Wednesday's ruling arose from the case of patient Jason Fry, a resident of Stevens County. In December 2004, members of the sheriff's department went to Fry's home with what they called "suspicion" that he was growing marijuana.

Upon their arrival, the deputies smelled marijuana, but were denied entry into the home after Mrs. Fry showed them her husband's medical marijuana authorization form. The officers then obtained a search warrant.

After the search, Fry was arrested and charged for marijuana possession.

A trial court did not allow him to raise the defense that he possessed marijuana under Washington's Medical Use of Marijuana Act. The court capriciously ruled that Fry was not a qualifying patient and found him guilty of possessing marijuana; an appeals court unaccountably upheld the conviction.

Even after Fry was subjected to prosecution, the trial court refused to allow him to raise the medical marijuana defense because his doctor had mistakenly authorized the medical use of marijuana for a condition not listed in the law.

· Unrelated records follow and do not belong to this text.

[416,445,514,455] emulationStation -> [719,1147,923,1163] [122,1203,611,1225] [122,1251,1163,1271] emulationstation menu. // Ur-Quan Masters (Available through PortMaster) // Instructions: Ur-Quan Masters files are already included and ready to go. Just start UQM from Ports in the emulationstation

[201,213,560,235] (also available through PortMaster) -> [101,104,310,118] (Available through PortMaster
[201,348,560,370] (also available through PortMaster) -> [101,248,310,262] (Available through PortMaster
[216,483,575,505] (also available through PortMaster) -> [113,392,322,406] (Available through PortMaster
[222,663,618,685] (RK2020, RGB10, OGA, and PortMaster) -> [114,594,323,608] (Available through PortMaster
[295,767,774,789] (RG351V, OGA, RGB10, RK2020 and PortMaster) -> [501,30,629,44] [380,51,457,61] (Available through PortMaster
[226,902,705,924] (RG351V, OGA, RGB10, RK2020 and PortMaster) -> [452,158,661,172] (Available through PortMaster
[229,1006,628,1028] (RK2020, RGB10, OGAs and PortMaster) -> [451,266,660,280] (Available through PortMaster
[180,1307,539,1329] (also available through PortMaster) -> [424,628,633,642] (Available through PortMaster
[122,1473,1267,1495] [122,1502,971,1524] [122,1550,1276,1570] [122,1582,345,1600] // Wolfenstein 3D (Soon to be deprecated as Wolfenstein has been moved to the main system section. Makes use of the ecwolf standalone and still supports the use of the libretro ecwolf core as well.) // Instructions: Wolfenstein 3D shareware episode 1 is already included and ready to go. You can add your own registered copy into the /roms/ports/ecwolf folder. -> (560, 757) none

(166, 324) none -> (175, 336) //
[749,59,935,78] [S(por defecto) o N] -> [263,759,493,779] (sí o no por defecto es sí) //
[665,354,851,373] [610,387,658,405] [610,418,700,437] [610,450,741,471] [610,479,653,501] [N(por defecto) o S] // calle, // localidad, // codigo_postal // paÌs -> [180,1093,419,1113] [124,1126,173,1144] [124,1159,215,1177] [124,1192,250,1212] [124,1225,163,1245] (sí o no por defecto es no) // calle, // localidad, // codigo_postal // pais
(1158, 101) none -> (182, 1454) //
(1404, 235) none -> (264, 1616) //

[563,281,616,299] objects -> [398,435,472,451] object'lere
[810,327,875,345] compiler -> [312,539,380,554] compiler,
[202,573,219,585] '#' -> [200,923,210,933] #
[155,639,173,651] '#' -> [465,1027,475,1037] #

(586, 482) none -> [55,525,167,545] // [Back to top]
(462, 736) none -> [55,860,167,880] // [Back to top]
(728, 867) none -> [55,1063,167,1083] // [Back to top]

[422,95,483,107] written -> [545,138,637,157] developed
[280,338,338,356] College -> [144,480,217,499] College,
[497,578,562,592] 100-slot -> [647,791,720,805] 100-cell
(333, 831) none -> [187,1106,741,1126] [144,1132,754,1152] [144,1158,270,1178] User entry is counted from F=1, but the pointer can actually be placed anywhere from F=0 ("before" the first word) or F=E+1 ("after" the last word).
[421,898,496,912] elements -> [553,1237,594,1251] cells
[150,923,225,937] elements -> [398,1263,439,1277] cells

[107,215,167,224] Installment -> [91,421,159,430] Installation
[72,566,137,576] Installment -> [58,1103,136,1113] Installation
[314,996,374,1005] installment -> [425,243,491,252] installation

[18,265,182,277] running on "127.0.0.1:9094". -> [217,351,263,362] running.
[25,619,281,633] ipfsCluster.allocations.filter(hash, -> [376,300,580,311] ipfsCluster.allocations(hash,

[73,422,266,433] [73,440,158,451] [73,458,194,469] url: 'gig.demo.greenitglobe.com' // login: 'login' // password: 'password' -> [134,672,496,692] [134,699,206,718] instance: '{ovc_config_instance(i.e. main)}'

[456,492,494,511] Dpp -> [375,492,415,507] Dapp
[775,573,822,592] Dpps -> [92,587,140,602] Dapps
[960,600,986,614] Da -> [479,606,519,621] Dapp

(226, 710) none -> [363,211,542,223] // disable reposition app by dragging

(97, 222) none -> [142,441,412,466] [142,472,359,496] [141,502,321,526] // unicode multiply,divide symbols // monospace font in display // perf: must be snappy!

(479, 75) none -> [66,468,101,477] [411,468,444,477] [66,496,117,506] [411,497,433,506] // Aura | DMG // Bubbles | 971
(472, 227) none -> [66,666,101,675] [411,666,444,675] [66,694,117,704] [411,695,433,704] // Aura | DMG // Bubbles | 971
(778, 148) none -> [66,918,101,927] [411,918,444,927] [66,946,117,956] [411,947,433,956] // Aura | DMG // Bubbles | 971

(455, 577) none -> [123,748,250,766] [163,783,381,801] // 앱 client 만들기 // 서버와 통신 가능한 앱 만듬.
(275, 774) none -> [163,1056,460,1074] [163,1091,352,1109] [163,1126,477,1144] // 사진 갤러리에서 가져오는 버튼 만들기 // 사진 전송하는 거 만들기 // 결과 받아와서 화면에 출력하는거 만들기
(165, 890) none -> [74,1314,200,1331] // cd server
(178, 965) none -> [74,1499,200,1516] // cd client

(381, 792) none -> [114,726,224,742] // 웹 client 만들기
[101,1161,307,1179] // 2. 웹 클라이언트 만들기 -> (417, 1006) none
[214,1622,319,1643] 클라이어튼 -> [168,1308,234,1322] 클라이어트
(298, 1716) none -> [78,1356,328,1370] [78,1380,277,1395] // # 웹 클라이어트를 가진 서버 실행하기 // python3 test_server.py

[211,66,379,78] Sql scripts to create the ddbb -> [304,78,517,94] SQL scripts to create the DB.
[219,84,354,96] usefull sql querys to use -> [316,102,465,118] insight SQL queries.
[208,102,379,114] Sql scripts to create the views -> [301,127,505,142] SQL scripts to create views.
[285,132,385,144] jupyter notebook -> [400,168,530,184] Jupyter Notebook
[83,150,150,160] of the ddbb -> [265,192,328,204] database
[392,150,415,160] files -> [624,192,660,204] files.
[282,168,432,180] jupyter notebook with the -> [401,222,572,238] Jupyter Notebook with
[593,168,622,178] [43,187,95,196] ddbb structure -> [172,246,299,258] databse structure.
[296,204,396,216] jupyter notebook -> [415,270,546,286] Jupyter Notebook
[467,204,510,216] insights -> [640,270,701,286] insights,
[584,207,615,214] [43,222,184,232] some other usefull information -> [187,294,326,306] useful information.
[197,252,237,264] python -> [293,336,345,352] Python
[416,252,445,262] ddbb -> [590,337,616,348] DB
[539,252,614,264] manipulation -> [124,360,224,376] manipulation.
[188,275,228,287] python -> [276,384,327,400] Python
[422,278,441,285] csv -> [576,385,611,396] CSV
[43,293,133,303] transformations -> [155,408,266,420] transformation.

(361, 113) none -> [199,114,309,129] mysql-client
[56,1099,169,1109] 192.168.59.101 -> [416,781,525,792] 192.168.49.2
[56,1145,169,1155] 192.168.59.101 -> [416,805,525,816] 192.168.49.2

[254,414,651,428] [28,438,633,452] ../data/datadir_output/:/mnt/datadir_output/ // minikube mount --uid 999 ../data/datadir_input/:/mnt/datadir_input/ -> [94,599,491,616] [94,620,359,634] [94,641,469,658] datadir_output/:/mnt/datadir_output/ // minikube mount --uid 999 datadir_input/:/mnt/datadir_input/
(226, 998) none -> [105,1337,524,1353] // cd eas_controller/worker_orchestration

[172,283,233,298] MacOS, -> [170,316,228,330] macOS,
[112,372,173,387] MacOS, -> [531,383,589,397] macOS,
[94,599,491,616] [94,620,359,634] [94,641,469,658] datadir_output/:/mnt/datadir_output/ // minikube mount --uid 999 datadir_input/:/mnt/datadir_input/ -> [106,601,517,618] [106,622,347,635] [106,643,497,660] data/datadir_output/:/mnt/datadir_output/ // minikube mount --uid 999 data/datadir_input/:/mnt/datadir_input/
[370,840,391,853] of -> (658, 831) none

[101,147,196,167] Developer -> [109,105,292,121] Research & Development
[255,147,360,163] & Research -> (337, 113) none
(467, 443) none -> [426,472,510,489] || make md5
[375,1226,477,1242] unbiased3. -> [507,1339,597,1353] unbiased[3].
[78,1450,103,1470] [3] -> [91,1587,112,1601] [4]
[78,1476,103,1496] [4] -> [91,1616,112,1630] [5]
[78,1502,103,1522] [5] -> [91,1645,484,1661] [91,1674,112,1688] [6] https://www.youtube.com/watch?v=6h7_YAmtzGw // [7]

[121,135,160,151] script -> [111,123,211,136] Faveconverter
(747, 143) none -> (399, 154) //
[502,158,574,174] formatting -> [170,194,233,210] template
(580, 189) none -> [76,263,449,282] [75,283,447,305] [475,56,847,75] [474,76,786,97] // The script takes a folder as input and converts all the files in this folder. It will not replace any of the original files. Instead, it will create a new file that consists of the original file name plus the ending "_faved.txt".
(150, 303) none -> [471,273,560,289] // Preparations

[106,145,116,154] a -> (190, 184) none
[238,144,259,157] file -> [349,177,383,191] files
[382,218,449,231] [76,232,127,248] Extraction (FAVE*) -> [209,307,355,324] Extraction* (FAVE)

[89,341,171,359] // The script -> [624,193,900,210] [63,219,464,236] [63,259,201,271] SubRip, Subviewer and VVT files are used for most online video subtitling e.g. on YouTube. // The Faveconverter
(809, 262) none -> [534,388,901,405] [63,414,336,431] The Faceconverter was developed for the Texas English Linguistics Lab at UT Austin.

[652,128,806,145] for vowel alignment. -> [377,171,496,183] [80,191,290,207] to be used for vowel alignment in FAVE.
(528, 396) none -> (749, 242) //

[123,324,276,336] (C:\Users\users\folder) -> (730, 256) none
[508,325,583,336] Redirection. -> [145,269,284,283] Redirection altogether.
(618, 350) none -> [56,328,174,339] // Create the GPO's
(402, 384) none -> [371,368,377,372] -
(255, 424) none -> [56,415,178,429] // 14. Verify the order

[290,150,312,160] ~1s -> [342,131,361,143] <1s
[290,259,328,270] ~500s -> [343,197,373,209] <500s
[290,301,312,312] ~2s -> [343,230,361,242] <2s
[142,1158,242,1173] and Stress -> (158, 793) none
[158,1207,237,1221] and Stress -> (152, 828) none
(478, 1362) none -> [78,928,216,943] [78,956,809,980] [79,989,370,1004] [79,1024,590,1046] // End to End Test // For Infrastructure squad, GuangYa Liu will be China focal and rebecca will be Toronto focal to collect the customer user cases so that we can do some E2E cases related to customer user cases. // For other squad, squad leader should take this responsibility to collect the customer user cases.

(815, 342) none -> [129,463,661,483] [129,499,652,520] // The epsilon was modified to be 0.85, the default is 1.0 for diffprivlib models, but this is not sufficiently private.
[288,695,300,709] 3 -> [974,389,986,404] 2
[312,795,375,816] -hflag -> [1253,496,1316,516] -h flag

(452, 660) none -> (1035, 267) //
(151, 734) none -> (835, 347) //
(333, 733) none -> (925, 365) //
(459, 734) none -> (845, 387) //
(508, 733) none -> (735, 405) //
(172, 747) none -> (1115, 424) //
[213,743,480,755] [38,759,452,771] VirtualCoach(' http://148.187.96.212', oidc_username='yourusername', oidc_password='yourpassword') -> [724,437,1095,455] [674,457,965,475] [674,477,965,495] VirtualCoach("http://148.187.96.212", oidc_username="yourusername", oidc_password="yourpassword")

In other words, the patient was punished for the doctor's mistake.

The court unfortunately did not address the issue of whether Fry should have been allowed to present the jury with a defense that he reasonably relied on his physician's authorization for the use of medical marijuana.

The court was highly divided, with only four justices signing the majority opinion. In a concurring opinion, four justices asserted that patients should, in general, be able to present a medical marijuana defense at trial. Justice Sanders wrote a dissenting opinion.

Washington's Medical Use of Marijuana Act was adopted by voter initiative in 1998.